In the U.S., traditional Thanksgiving desserts tend to vary according to the geographic area, but there are many common themes among Thanksgiving dishes. For instance, regardless of whether you're in New England, the Midwest or the Deep South, pies are popular Thanksgiving treats. Four of the most familiar varieties are pumpkin, apple, sweet potato and pecan. Many people also enjoy cheesecakes, cupcakes and cookies. Other popular desserts include pastries, bars, breads and candy.
Although different regions might emphasize certain traditional or local dishes, several Thanksgiving desserts feature certain common ingredients. For instance, pumpkin appears in many traditional Thanksgiving foods — it is most often used in pies, breads and cakes. Apples and pears are also popular ingredients that can be baked into pies, fruit crisps and similar dishes. Other Thanksgiving desserts incorporate a variety of sweet and savory flavor combinations, including sweet potatoes, cranberries and pecans.
Aside from the flavors and traditions that you want to incorporate, your choice of Thanksgiving desserts might also be influenced by certain logistical issues, such as the number of guests and the amount of preparation time needed. While many people look forward to homemade pumpkin pie and other desserts all year, others are content with store-bought creations. If such decisions depend on budget constraints, it might help to suggest a potluck, rather than placing the burden on one person to prepare everything.
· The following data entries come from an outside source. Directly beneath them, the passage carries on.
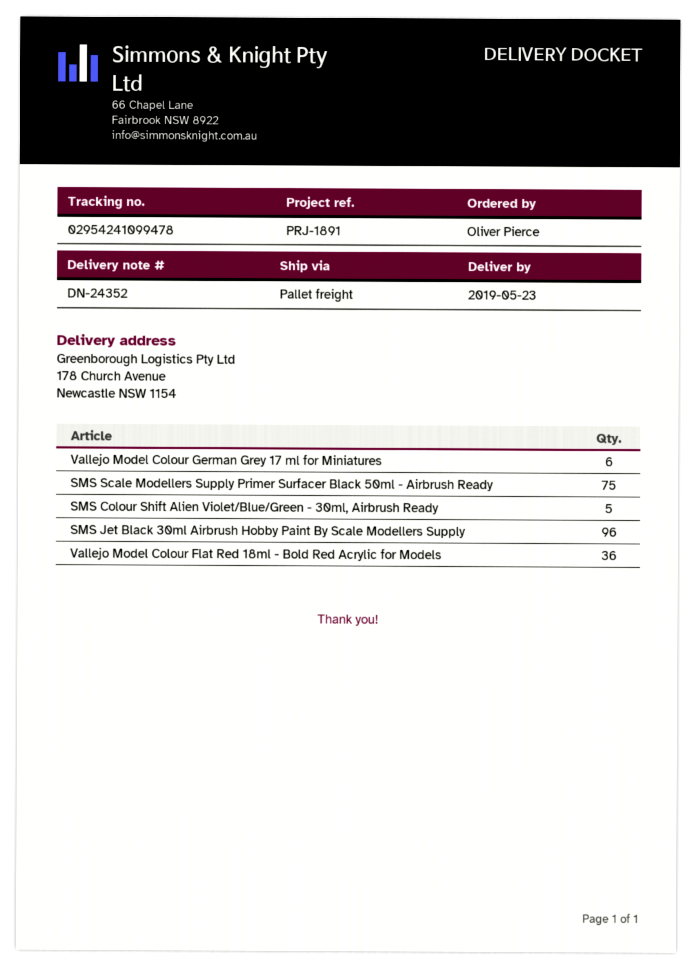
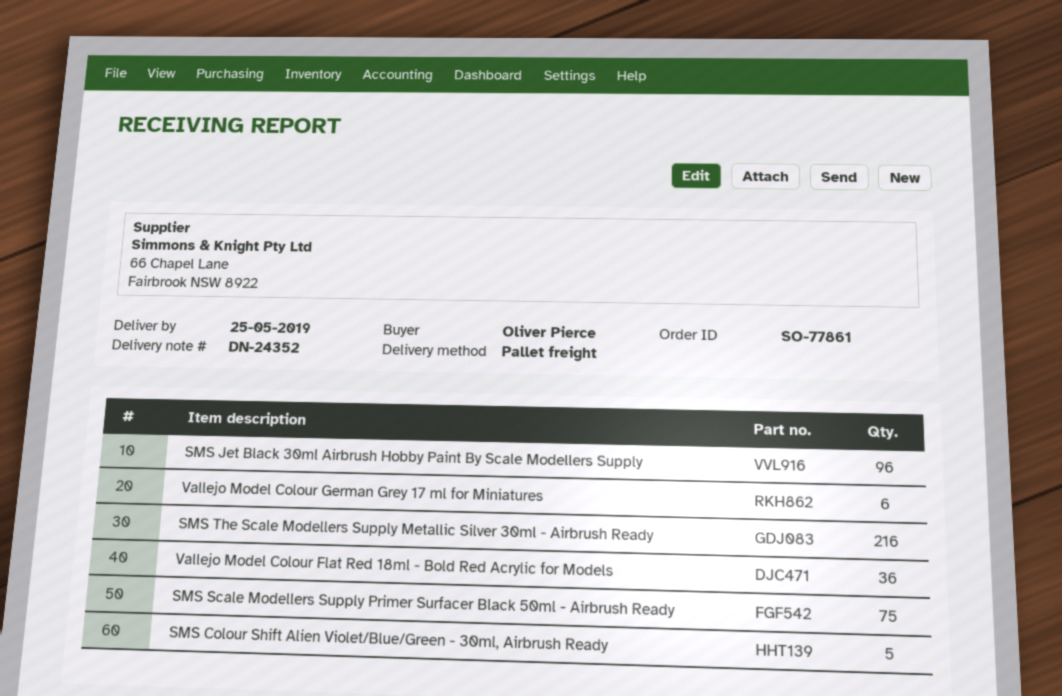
delivery date: 2019-05-23 -> 2019-05-25
SMS The Scale Modellers Supply Metallic Silver 30ml - Airbrush Ready: none -> 216

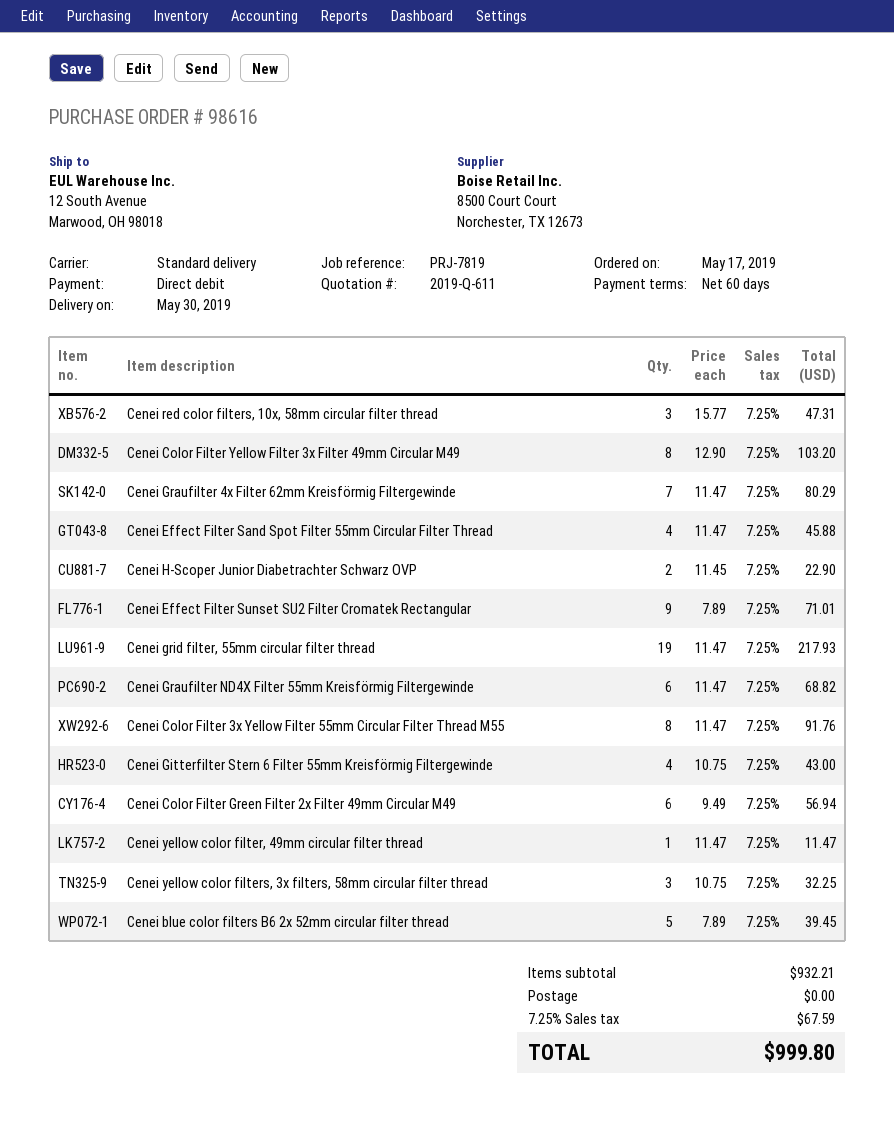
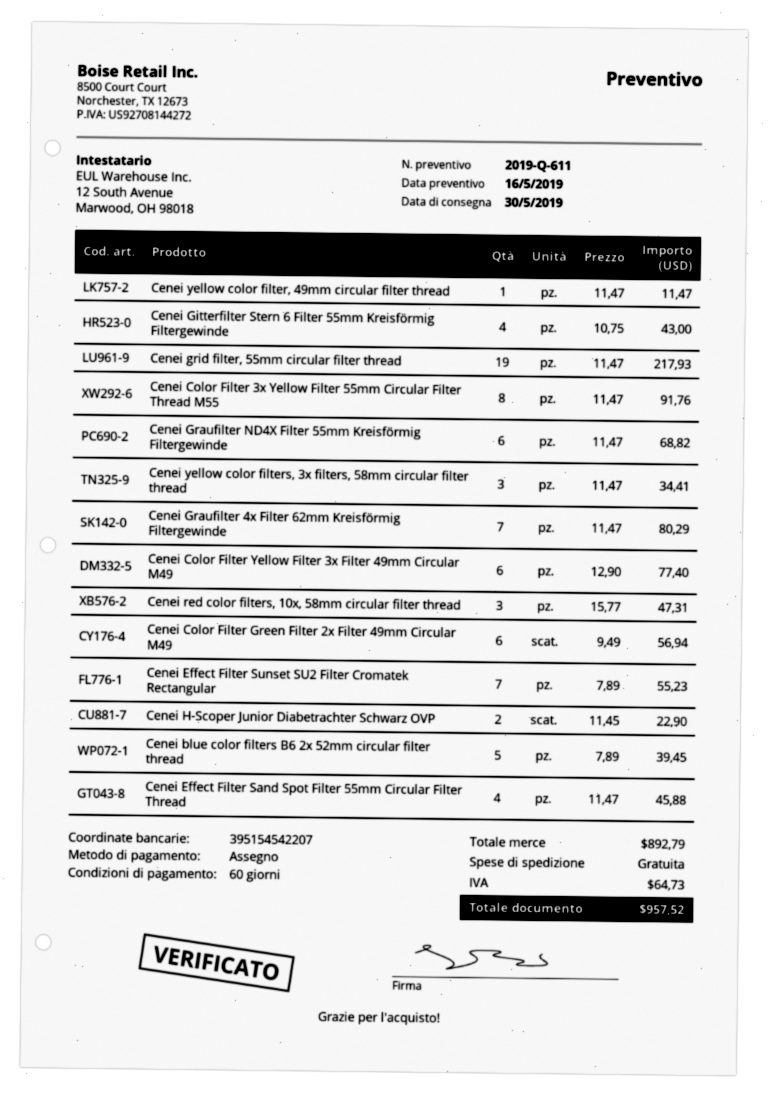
payment method: direct debit -> cheque
Cenei Color Filter Yellow Filter 3x Filter 49mm Circular M49: 8 x 12.90 = 103.20 -> 6 x 12.90 = 77.40
Cenei Effect Filter Sunset SU2 Filter Cromatek Rectangular: 9 x 7.89 = 71.01 -> 7 x 7.89 = 55.23
Cenei yellow color filters, 3x filters, 58mm circular filter thread: 3 x 10.75 = 32.25 -> 3 x 11.47 = 34.41
subtotal: 932.21 -> 892.79
tax: 67.59 -> 64.73
total: 999.80 -> 957.52

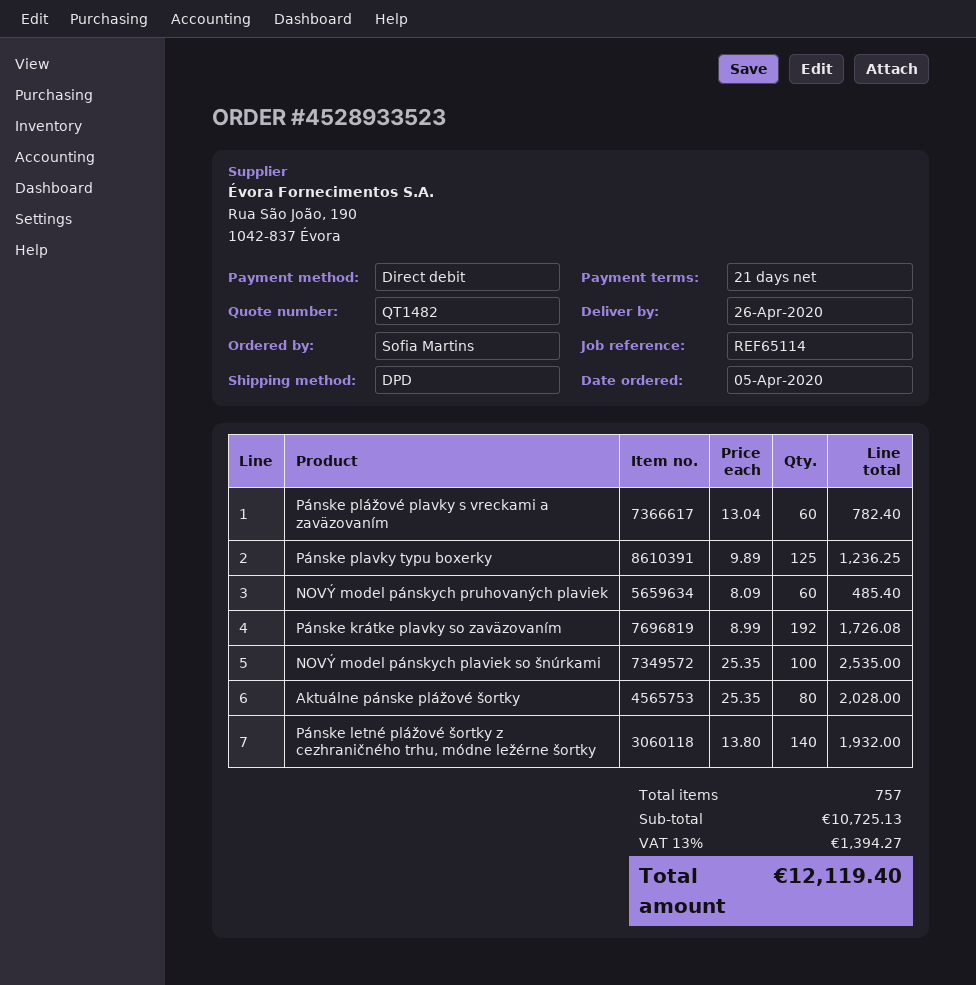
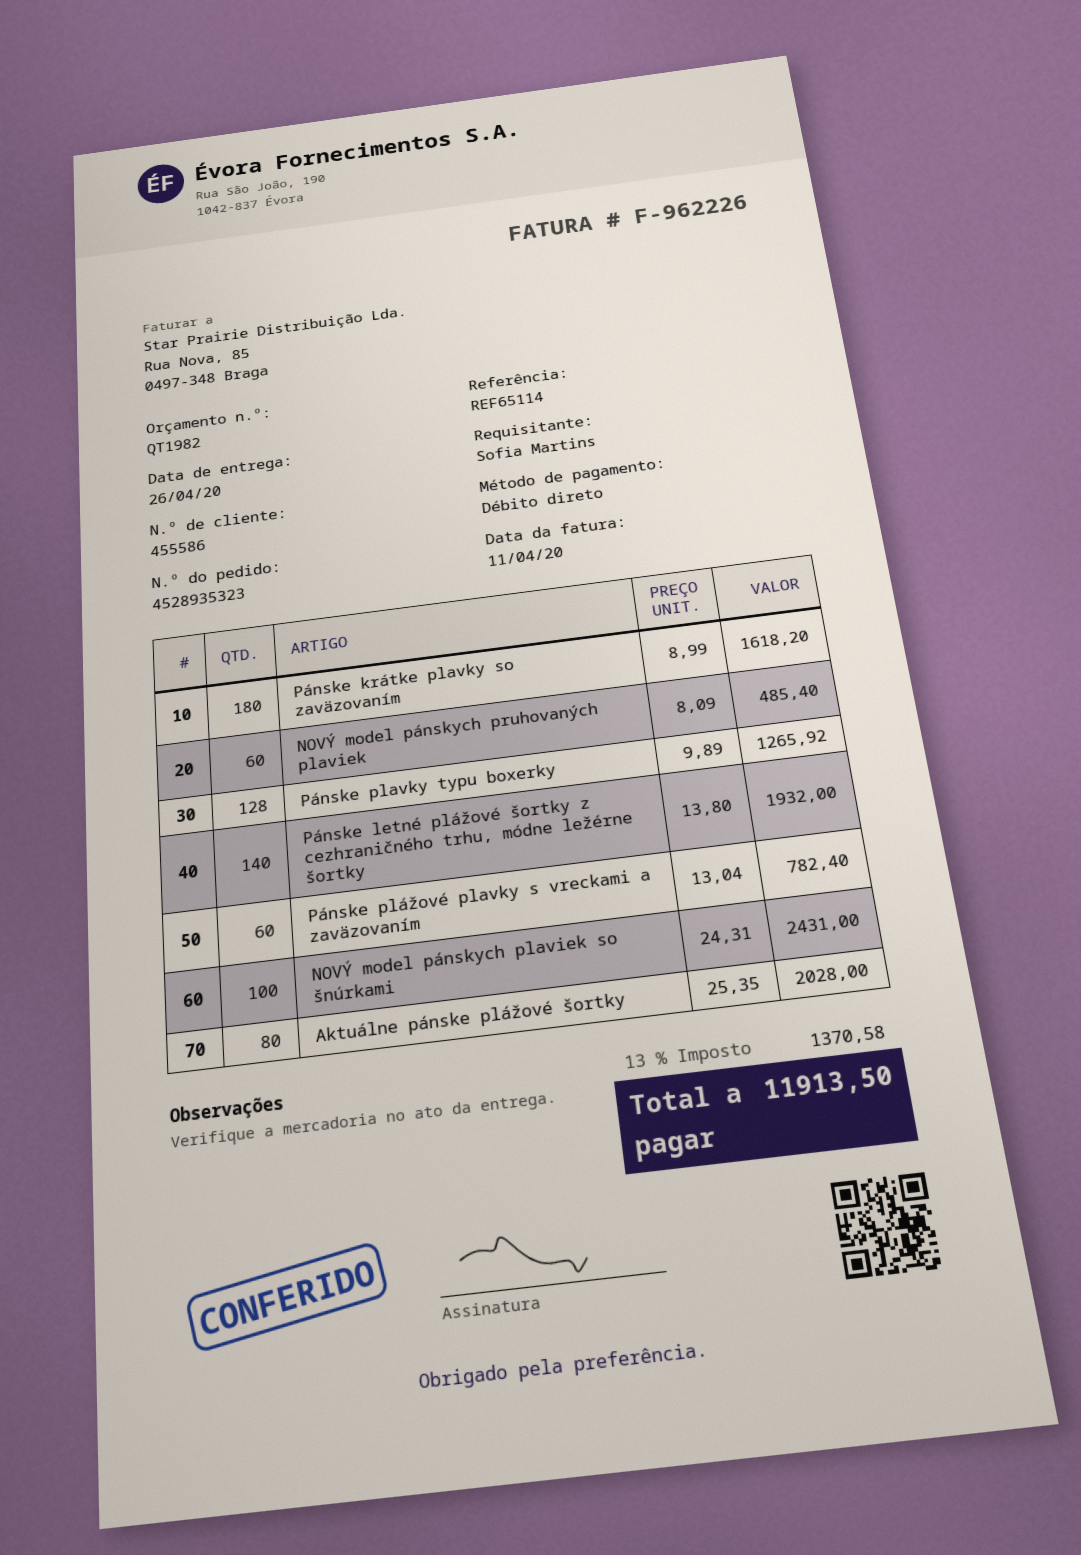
quote number: QT1482 -> QT1982
order number: 4528933523 -> 4528935323
Pánske plavky typu boxerky: 125 x 9.89 = 1236.25 -> 128 x 9.89 = 1265.92
Pánske krátke plavky so zaväzovaním: 192 x 8.99 = 1726.08 -> 180 x 8.99 = 1618.20
NOVÝ model pánskych plaviek so šnúrkami: 100 x 25.35 = 2535.00 -> 100 x 24.31 = 2431.00
tax: 13% = 1394.27 -> 13% = 1370.58
total: 12119.40 -> 11913.50

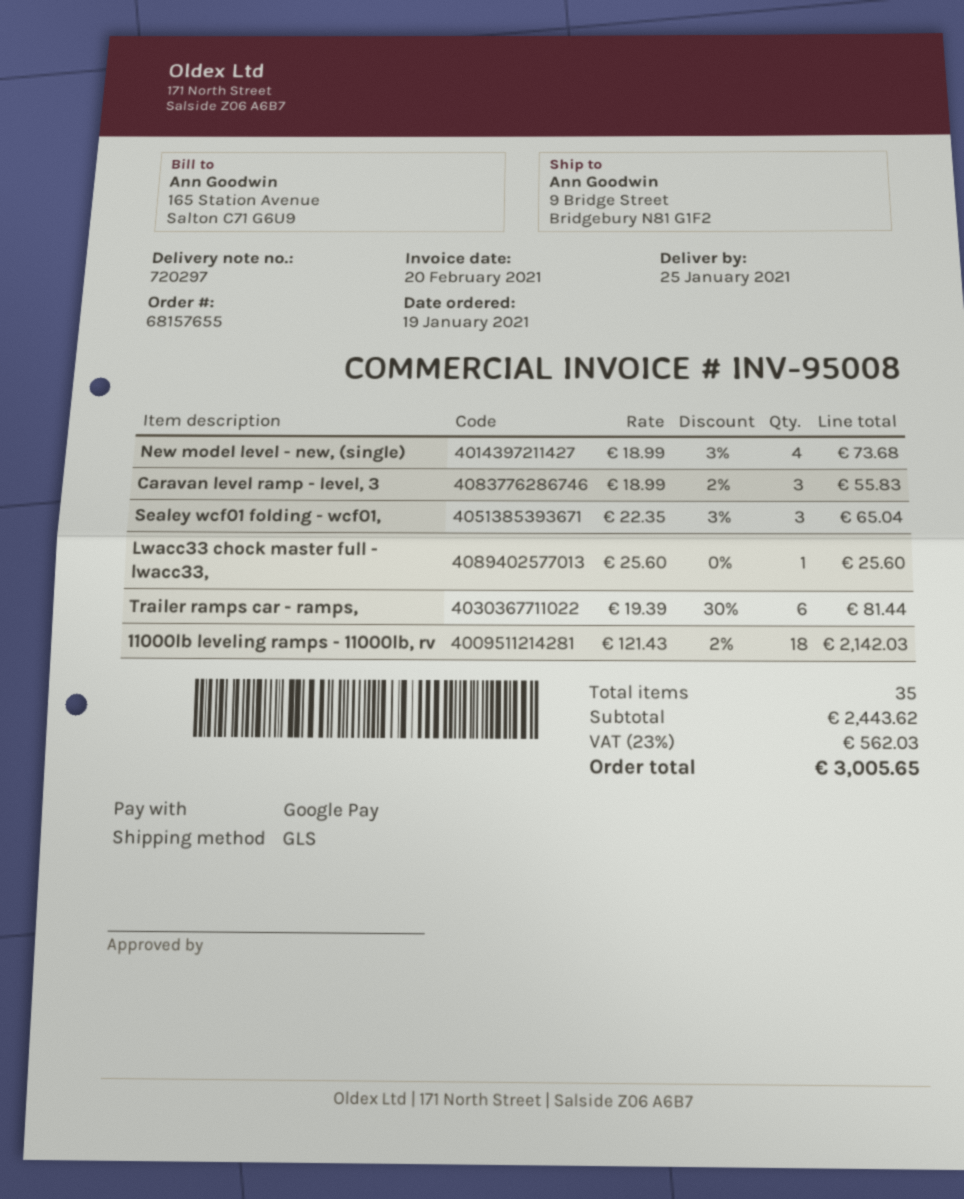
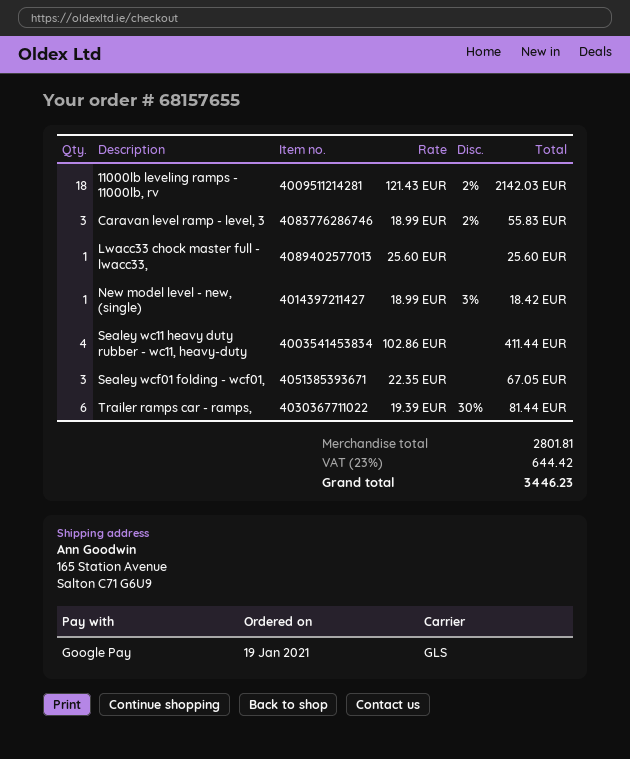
ship to: 9 Bridge Street, Bridgebury N81 G1F2 -> 165 Station Avenue, Salton C71 G6U9
New model level - new, (single): 4 x 18.99 - 3% = 73.68 -> 1 x 18.99 - 3% = 18.42
Sealey wcf01 folding - wcf01,: 3 x 22.35 - 3% = 65.04 -> 3 x 22.35 = 67.05
Sealey wc11 heavy duty rubber - wc11, heavy-duty: none -> 4 x 102.86 = 411.44
subtotal: 2443.62 -> 2801.81
tax: 23% = 562.03 -> 23% = 644.42
total: 3005.65 -> 3446.23

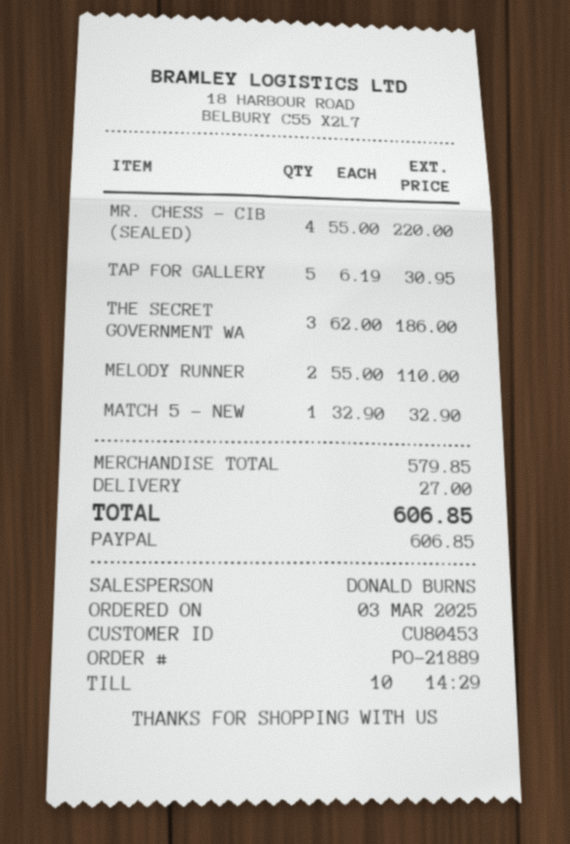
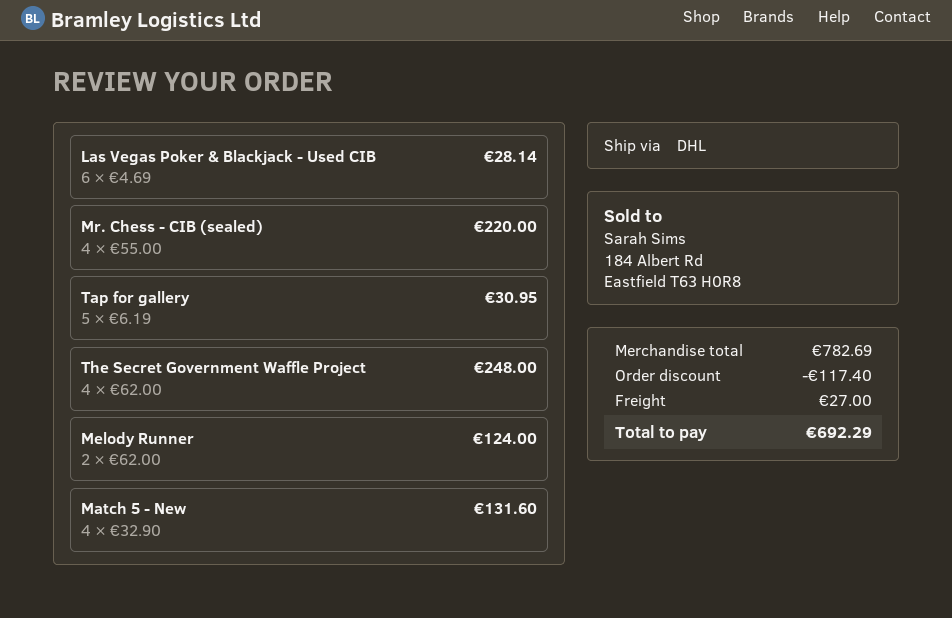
THE SECRET GOVERNMENT WA: 3 x 62.00 = 186.00 -> 4 x 62.00 = 248.00
MELODY RUNNER: 2 x 55.00 = 110.00 -> 2 x 62.00 = 124.00
MATCH 5 - NEW: 1 x 32.90 = 32.90 -> 4 x 32.90 = 131.60
Las Vegas Poker & Blackjack - Used CIB: none -> 6 x 4.69 = 28.14
subtotal: 579.85 -> 782.69
discount: none -> 117.40
total: 606.85 -> 692.29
In addition, you might face certain health considerations when planning your Thanksgiving desserts. For example, you might need to accommodate vegetarians or others with special diets. Allergies and food sensitivities might also influence your dessert choices. If you're seeking healthier options overall, you can consult cookbooks and online sites to find plenty of recipes for low-calorie and low-fat versions of your favorite Thanksgiving desserts.